Intruder integrates with notification platforms like Slack and Microsoft Teams, allowing users to customize alerts based on specific criteria, such as vulnerability severity or scan outcomes.
For reporting, Intruder offers detailed vulnerability assessment reports that include information on identified issues, affected assets, and remediation guidance. Reports can be exported in different formats and integrated with compliance platforms like Drata and Vanta to support audit and reporting workflows.

Verdict on Monitoring
Detectify offers more visibility into network changes and automatically scans all assets it discovers, while Intruder can only do that for synced cloud assets on most plans. Also, security teams may find Detectify’s Custom Policies very helpful.
When it comes to notifications, both platforms are equally good and flexible. As for reporting, Intruder is, perhaps, a step ahead with its nice reports and integrations with compliance platforms Drata and Vanta that can automatically ingest them.
A More Affordable Alternative with Better Discovery: Attaxion EASM
Detectify and Intruder stand out from the crowd because most other tools capable of helping with EASM are quite expensive, while these two can be afforded even by smaller companies. But there is an alternative to Detectify and Intruder that is even more affordable and yet doesn’t sacrifice key functionalities,—Attaxion.
Why Choose Attaxion Over Detectify and Intruder?
In a way, Attaxion offers the best from both worlds, combining the good from the two platforms at a lower price. It bests both Detectify and Intruder in attack surface discovery, outperforms Detectify in prioritization and Intruder in the continuous monitoring of the entire external attack surface, with more assets covered even on the cheapest plan.
Detectify | Intruder | Attaxion | ||
Starting price (for external attack surface management) | €275/month | $153/month | $129/month | |
Assets monitored | 25 | 5 | 40 | |
Asset coverage | ⭐⭐ | ⭐ | ⭐⭐⭐ | |
Continuous scanning of the entire attack surface | ✅ | ❌ | ✅ | |
Prioritization context | CVSS | ✅ | ✅ | ✅ |
EPSS | ❌ | ✅ | ✅ | |
CISA KEV | ❌ | ✅ | ✅ | |
One-click remediation request creation | ✅ | ✅ | ✅ | |
Daily network scans | ✅ | ❌(except on Enterprise) | ✅ |
More Affordable Pricing – While Intruder’s Cloud plan (the cheapest of their plans that is somewhat capable of helping security teams with external attack surface management) starts at $153/month for up to 5 licenses and Detectify’s Surface monitoring would cost you about $305/month (€275/month, as Detectify’s priced in euros) for up to 25 assets, Attaxion starts as low as $129/month for up to 40 assets.
At this price, it offers all the functionalities that it has, including continuous discovery and integrations.

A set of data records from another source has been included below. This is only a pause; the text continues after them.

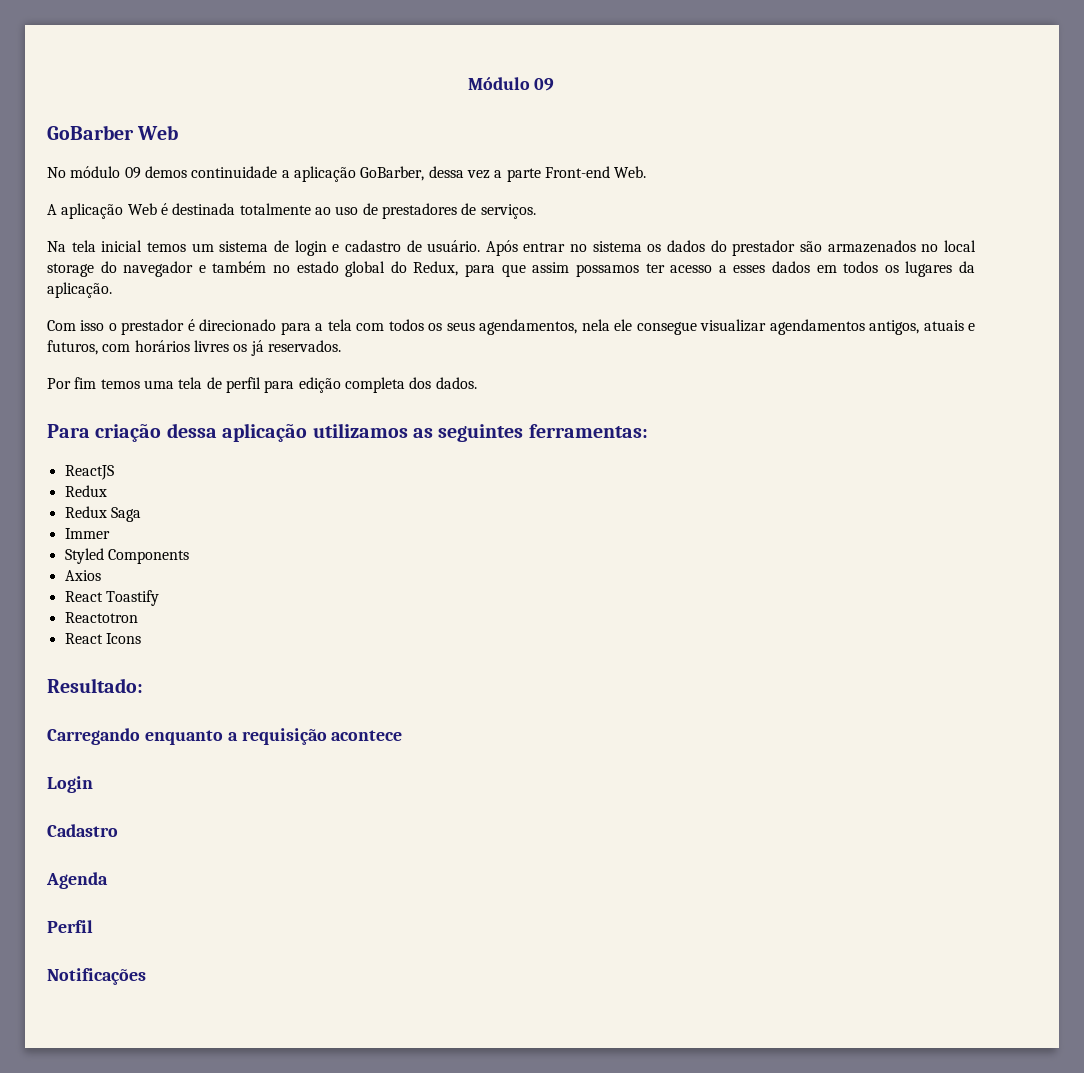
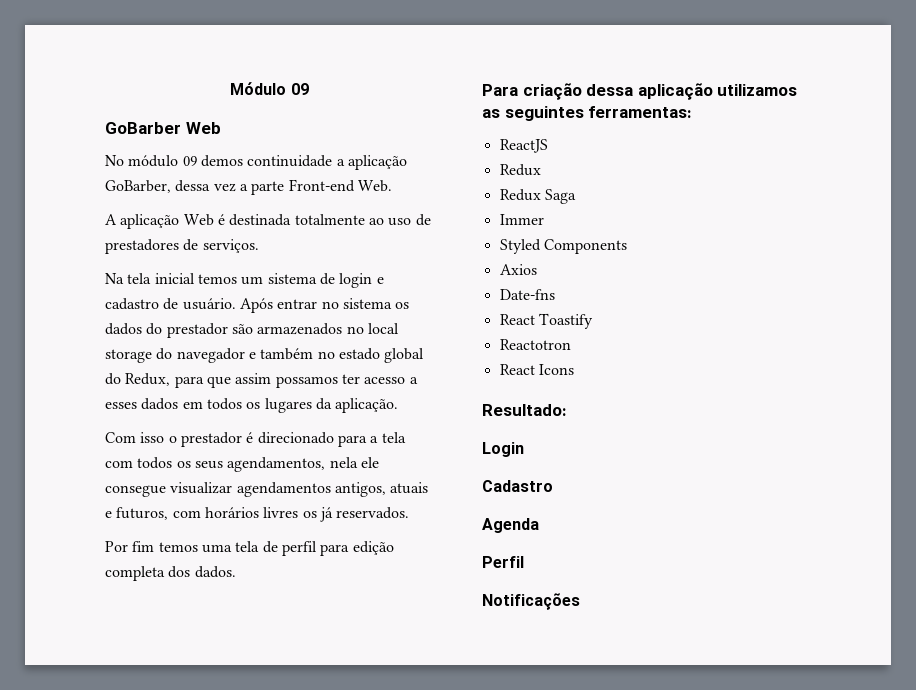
(101, 575) none -> [499,289,555,300] // Date-fns
[47,728,403,745] // Carregando enquanto a requisição acontece -> (567, 410) none

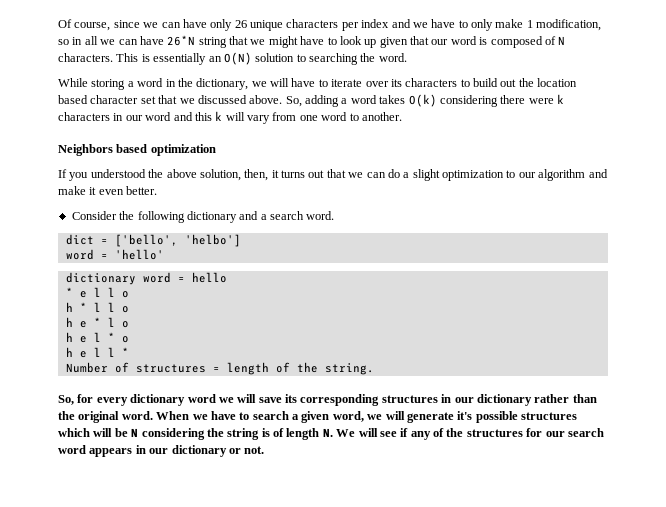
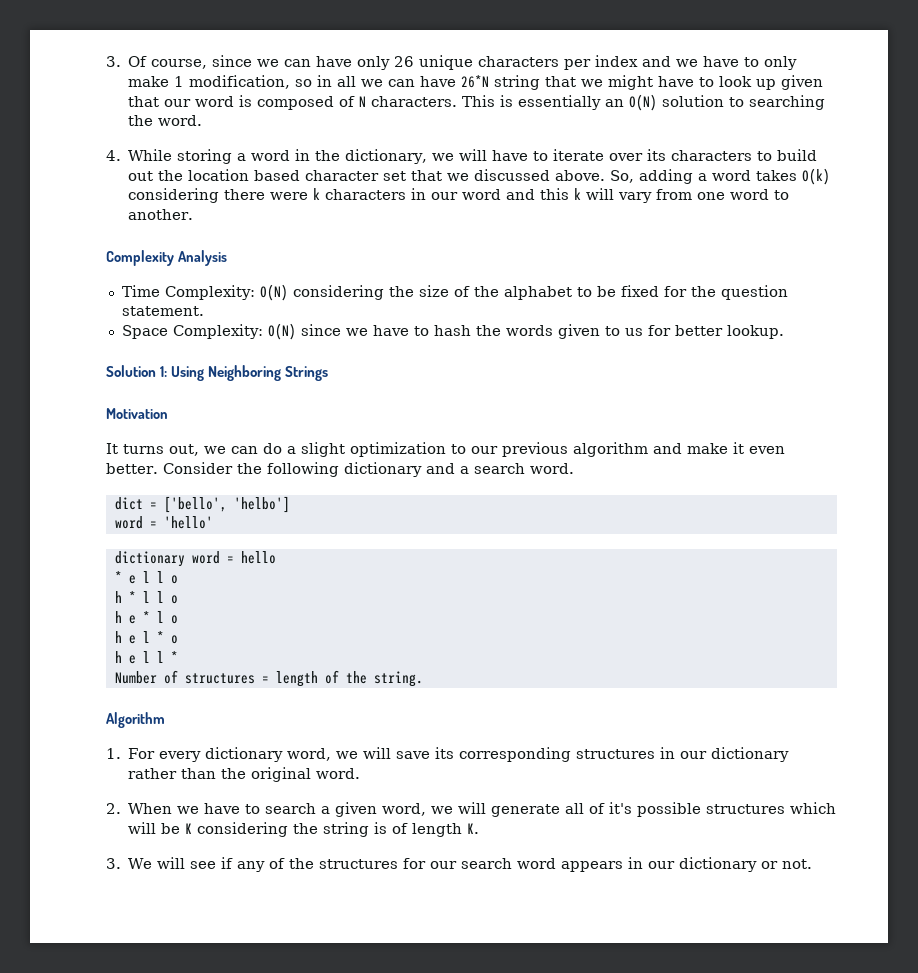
(58, 23) none -> [106,56,121,67] 3.
(407, 57) none -> [106,150,121,161] 4.
[58,144,216,156] [58,169,346,181] Neighbors based optimization // If you understood the above solution, then, it turns out that -> [106,250,227,266] [121,284,788,301] [121,306,204,316] [121,323,784,340] [106,365,329,381] [106,408,168,419] [106,443,199,456] Complexity Analysis // Time Complexity: O(N) considering the size of the alphabet to be fixed for the question statement. // Space Complexity: O(N) since we have to hash the words given to us for better lookup. // Solution 1: Using Neighboring Strings // Motivation // It turns out,
(536, 175) none -> [502,442,568,457] previous
(158, 190) // -> (158, 468) none
[58,394,94,405] So, for -> [106,712,165,728] [106,748,156,759] Algorithm // 1. For
[187,394,216,403] word -> [287,748,332,761] word,
(153, 415) none -> [106,803,121,814] // 2.
(454, 417) none -> [565,803,606,814] all of
[131,428,139,437] N -> [185,823,193,834] K
[322,428,333,437] N. -> [467,823,480,834] [106,858,121,869] K. // 3.

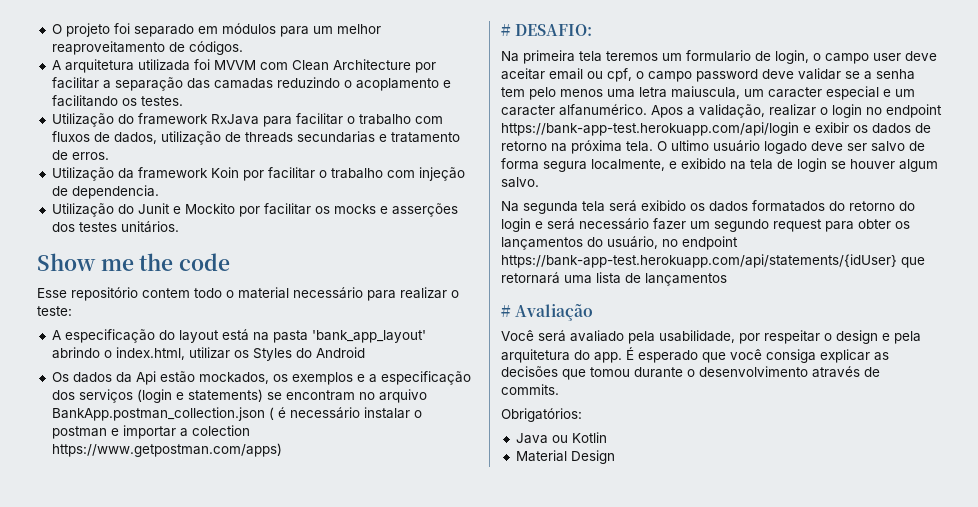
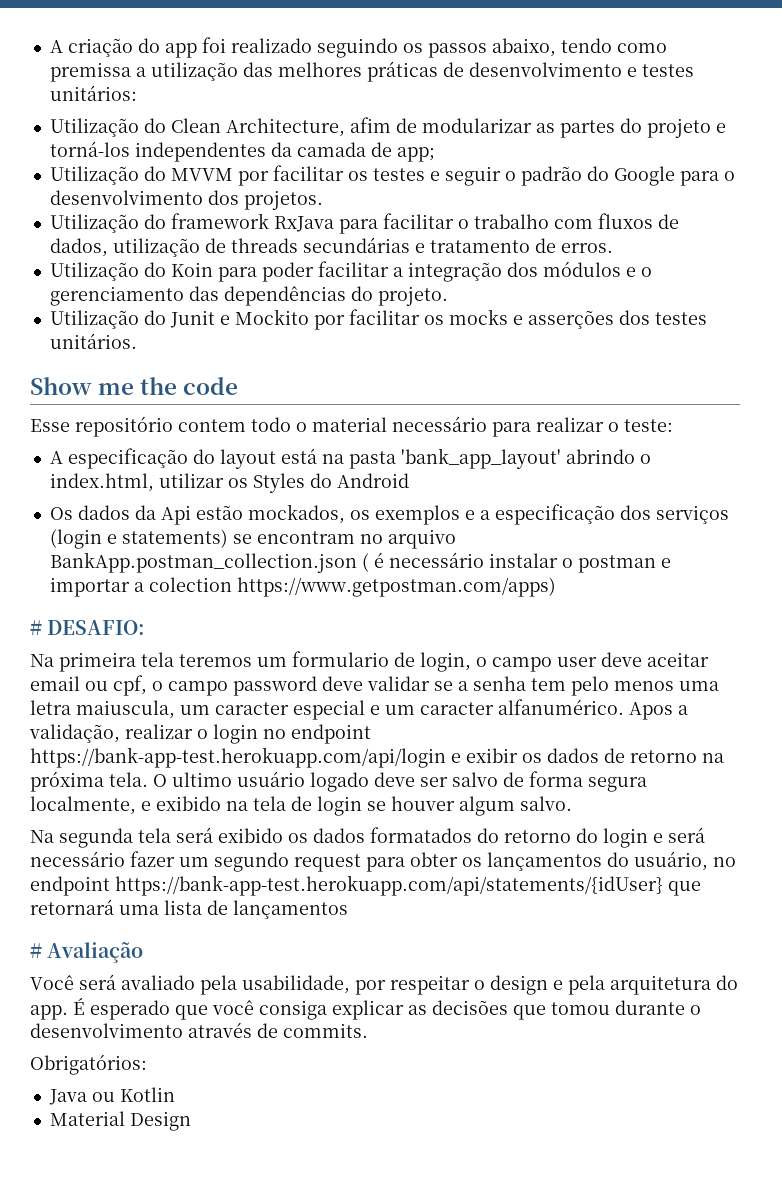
[51,23,381,37] [51,41,243,55] [51,59,436,73] [51,77,451,91] [51,95,183,107] O projeto foi separado em módulos para um melhor reaproveitamento de códigos. // A arquitetura utilizada foi MVVM com Clean Architecture por facilitar a separação das camadas reduzindo o acoplamento e facilitando os testes. -> [49,37,667,58] [49,61,694,82] [49,85,137,101] [49,117,726,138] [49,141,435,162] [49,165,735,186] [49,190,323,210] A criação do app foi realizado seguindo os passos abaixo, tendo como premissa a utilização das melhores práticas de desenvolvimento e testes unitários: // Utilização do Clean Architecture, afim de modularizar as partes do projeto e torná-los independentes da camada de app; // Utilização do MVVM por facilitar os testes e seguir o padrão do Google para o desenvolvimento dos projetos.
[296,131,375,143] secundarias -> [302,237,410,253] secundárias
[117,167,465,181] [51,185,159,199] da framework Koin por facilitar o trabalho com injeção de dependencia. -> [143,261,652,282] [49,286,448,306] do Koin para poder facilitar a integração dos módulos e o gerenciamento das dependências do projeto.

Better Discovery Capabilities – Attaxion is a young EASM platform with its primary focus being attack surface discovery.
In this regard, Attaxion beats both Detectify and Intruder, simply because it generally can find many more assets than either of those platforms. It relies on both passive and active subdomain enumeration with over a dozen of different cyber-reconnaissance techniques, as well as premium DNS and WHOIS data.
In our tests, Attaxion found more subdomains than Detectify or Intruder (the latter relying only on cloud sync). On top of that, Attaxion finds and scans other types of assets that are not domains or subdomains such as CIDRs, open ports, and even exposed email addresses.
Attaxion also builds dependency and discovery graphs for each asset, showing how it was discovered and what assets depend on it to give you a clear understanding of the attack paths potential threat actors might take. Like Detectify, it builds a full technology inventory as well.

Continuous Scanning – While Intruder sticks to a scanning schedule with emerging threat scans on top, both Detectify and Attaxion scan continuously. They are always on the watch for previously undiscovered connected assets—and once they find them, they scan them for security issues.
Attaxion is less intrusive than Detectify, primarily relying on the same OWASP ZAP that Intruder uses for application scanning (but Intruder requires you to buy application licenses, while Attaxion doesn’t distinguish between infrastructure and web apps).
Flexible Prioritization – For vulnerability prioritization, Attaxion offers the same flexibility and amount of context as the better of the two platforms—Intruder. They both combine CVSS and EPSS scores with CISA KEV data on real-world exploitation—something that Detectify lacks.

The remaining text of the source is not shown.